### Material for this exercise
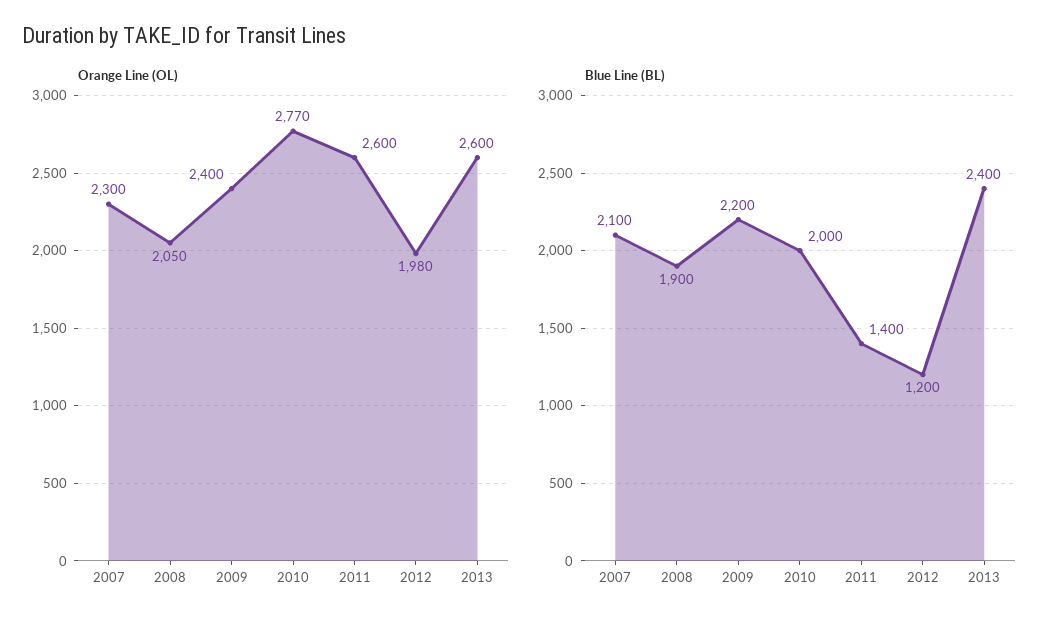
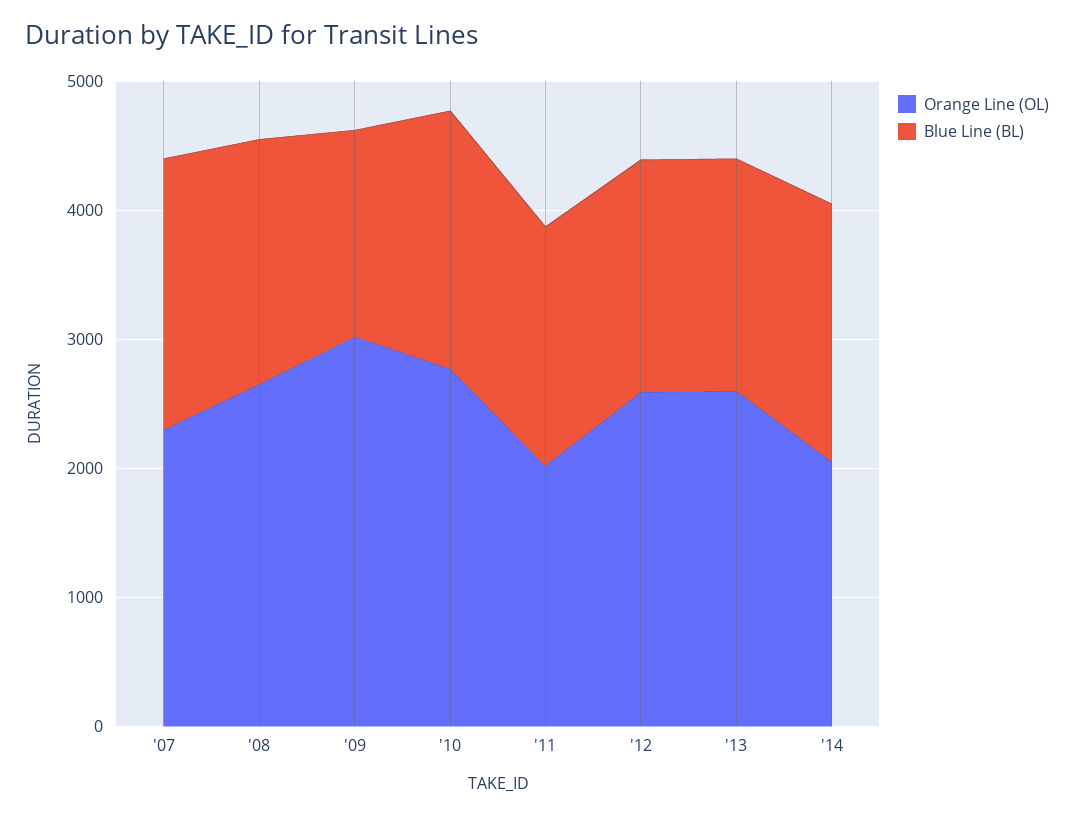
Orange Line (OL), 2008: 2050 -> 2600
Orange Line (OL), 2009: 2400 -> 3000
Orange Line (OL), 2011: 2600 -> 2000
Orange Line (OL), 2012: 1980 -> 2600
Blue Line (BL), 2009: 2200 -> 1600
Blue Line (BL), 2011: 1400 -> 1800
Blue Line (BL), 2012: 1200 -> 1800
Blue Line (BL), 2013: 2400 -> 1800
Orange Line (OL), '14: none -> 2000
Blue Line (BL), '14: none -> 2000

### What needs to be done
Copy out the data verbatim, with no pictures.

### Reply to the exercise
Orange Line (OL), 2008: 2050 -> 2600
Orange Line (OL), 2009: 2400 -> 3000
Orange Line (OL), 2011: 2600 -> 2000
Orange Line (OL), 2012: 1980 -> 2600
Blue Line (BL), 2009: 2200 -> 1600
Blue Line (BL), 2011: 1400 -> 1800
Blue Line (BL), 2012: 1200 -> 1800
Blue Line (BL), 2013: 2400 -> 1800
Orange Line (OL), '14: none -> 2000
Blue Line (BL), '14: none -> 2000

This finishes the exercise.